Prediction of selective estrogen receptor beta agonist using open data and machine learning approach
Authors Niu A, Xie L, Wang H, Zhu B, Wang S
Received 15 April 2016
Accepted for publication 4 July 2016
Published 18 July 2016 Volume 2016:10 Pages 2323—2331
Checked for plagiarism Yes
Review by Single-blind
Peer reviewers approved by Dr Amy Norman
Peer reviewer comments 2
Editor who approved publication: Prof. Dr. Wei Duan
Ai-qin Niu,1 Liang-jun Xie,2 Hui Wang,1 Bing Zhu,1 Sheng-qi Wang3
1Department of Gynecology, the First People’s Hospital of Shangqiu, Shangqiu, Henan, People’s Republic of China; 2Department of Image Diagnoses, the Third Hospital of Jinan, Jinan, Shandong, People’s Republic of China; 3Department of Mammary Disease, Guangdong Provincial Hospital of Chinese Medicine, the Second Clinical College of Guangzhou University of Chinese Medicine, Guangzhou, People’s Republic of China
Background: Estrogen receptors (ERs) are nuclear transcription factors that are involved in the regulation of many complex physiological processes in humans. ERs have been validated as important drug targets for the treatment of various diseases, including breast cancer, ovarian cancer, osteoporosis, and cardiovascular disease. ERs have two subtypes, ER-α and ER-β. Emerging data suggest that the development of subtype-selective ligands that specifically target ER-β could be a more optimal approach to elicit beneficial estrogen-like activities and reduce side effects.

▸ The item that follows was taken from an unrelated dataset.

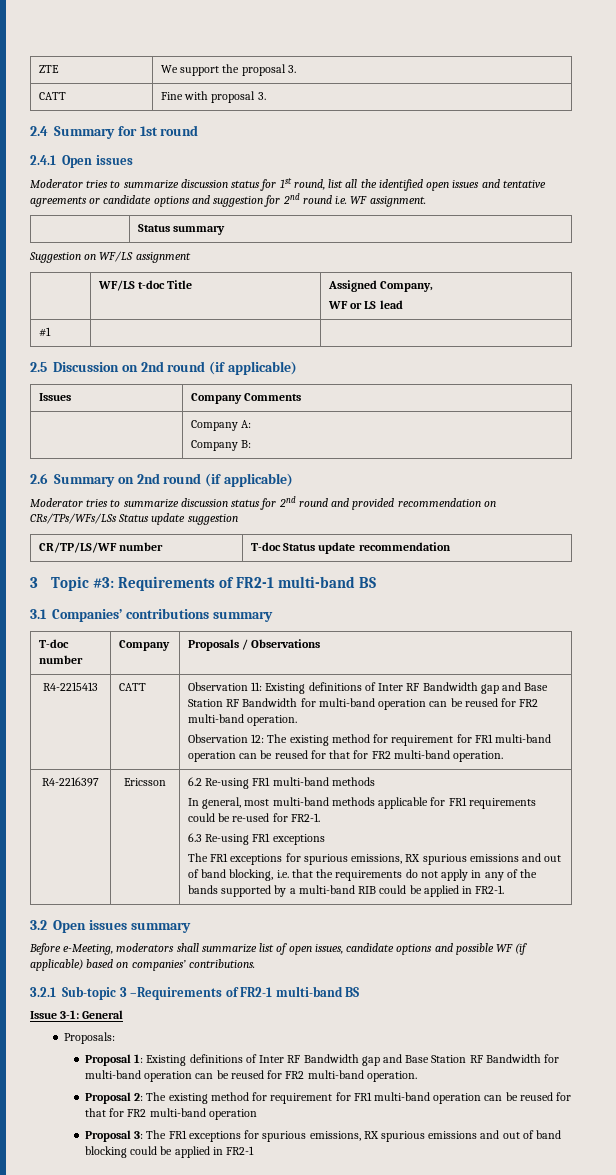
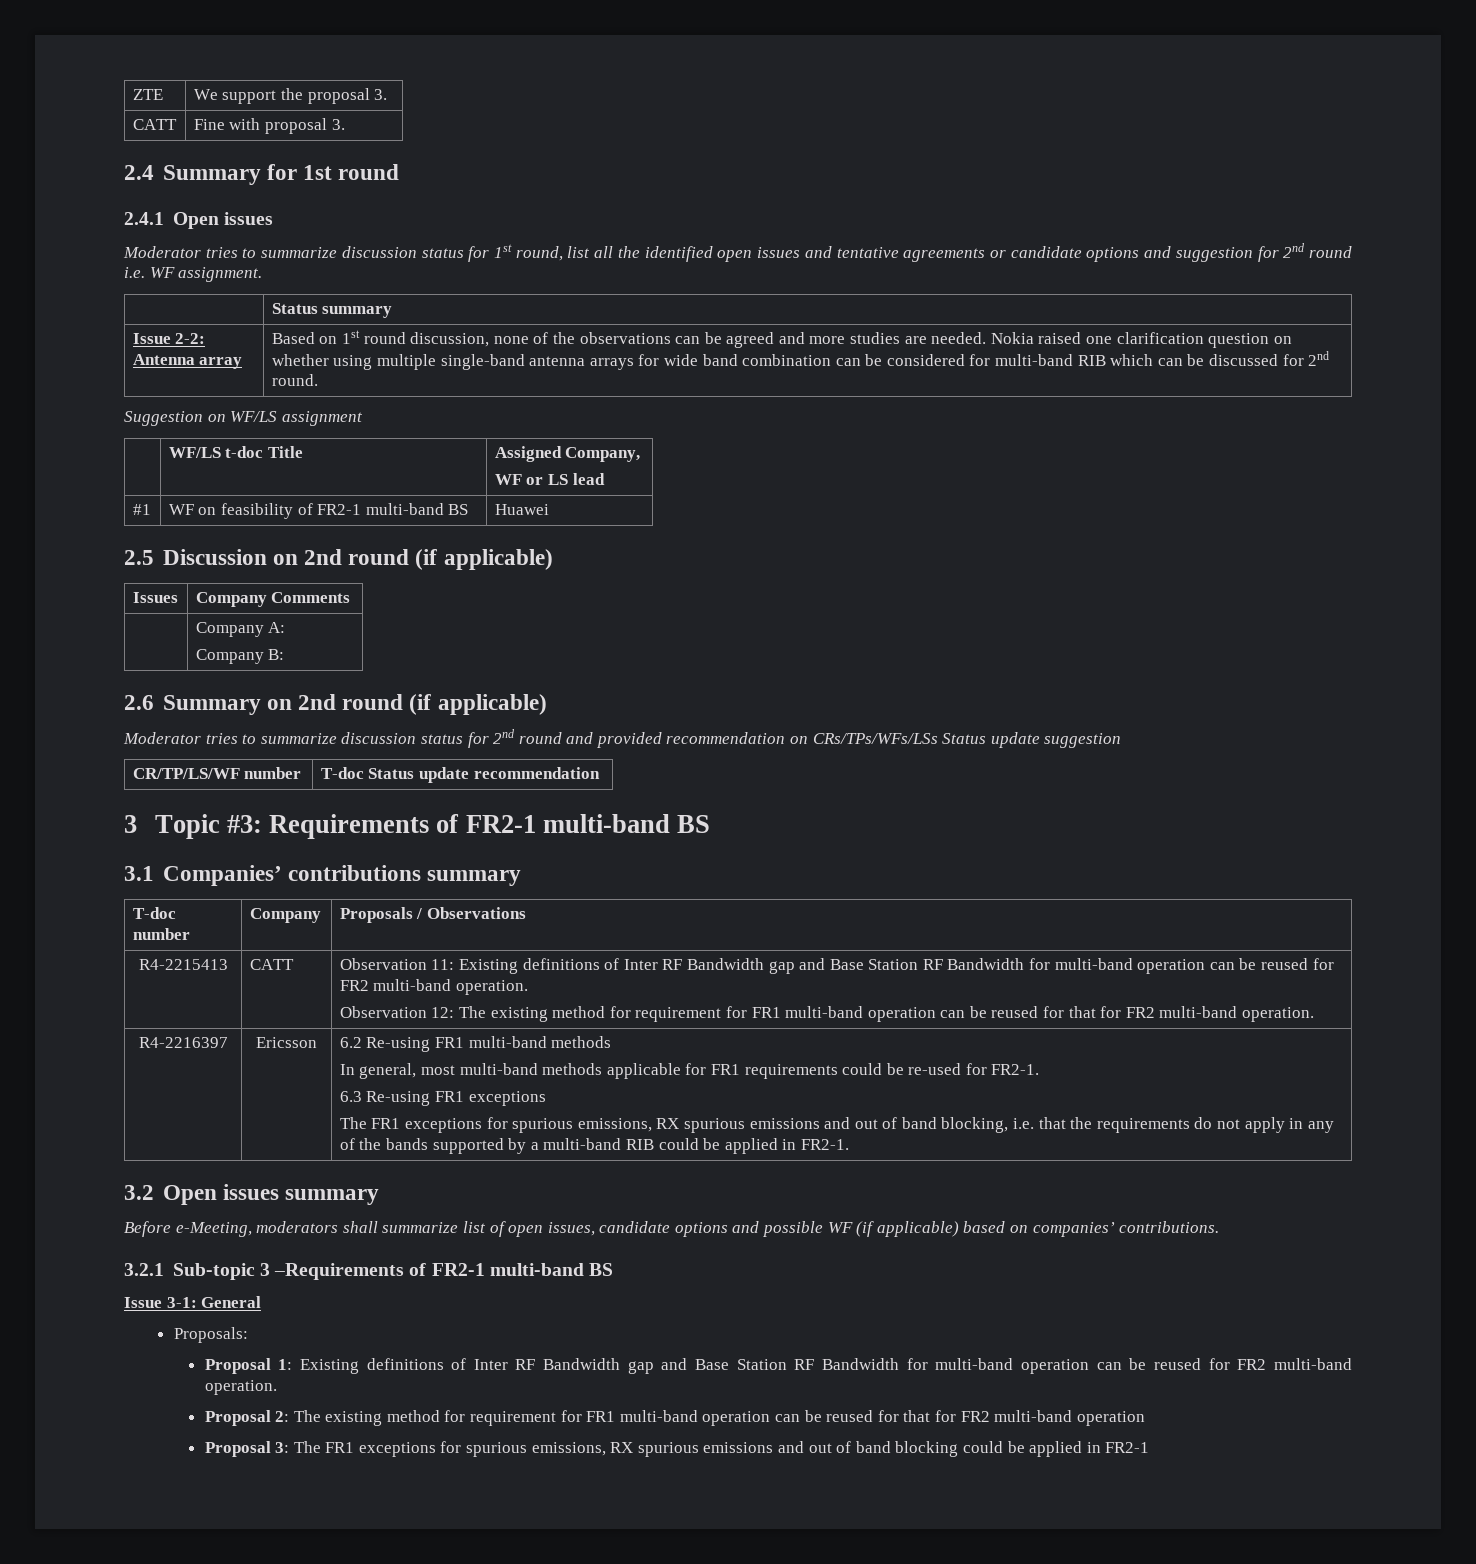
+ Issue 2-2: Antenna array | Based on 1st round discussion, none of the observations can be agreed and more studies are needed. Nokia raised one clarification question on whether using multiple single-band antenna arrays for wide band combination can be considered for multi-band RIB which can be discussed for 2nd round.
- #1 | |
+ #1 | WF on feasibility of FR2-1 multi-band BS | Huawei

Methods: Herein, we focused on ER-β and developed its in silico quantitative structure-activity relationship models using machine learning (ML) methods.
Results: The chemical structures and ER-β bioactivity data were extracted from public chemogenomics databases. Four types of popular fingerprint generation methods including MACCS fingerprint, PubChem fingerprint, 2D atom pairs, and Chemistry Development Kit extended fingerprint were used as descriptors. Four ML methods including Naïve Bayesian classifier, k-nearest neighbor, random forest, and support vector machine were used to train the models. The range of classification accuracies was 77.10% to 88.34%, and the range of area under the ROC (receiver operating characteristic) curve values was 0.8151 to 0.9475, evaluated by the 5-fold cross-validation. Comparison analysis suggests that both the random forest and the support vector machine are superior for the classification of selective ER-β agonists. Chemistry Development Kit extended fingerprints and MACCS fingerprint performed better in structural representation between active and inactive agonists.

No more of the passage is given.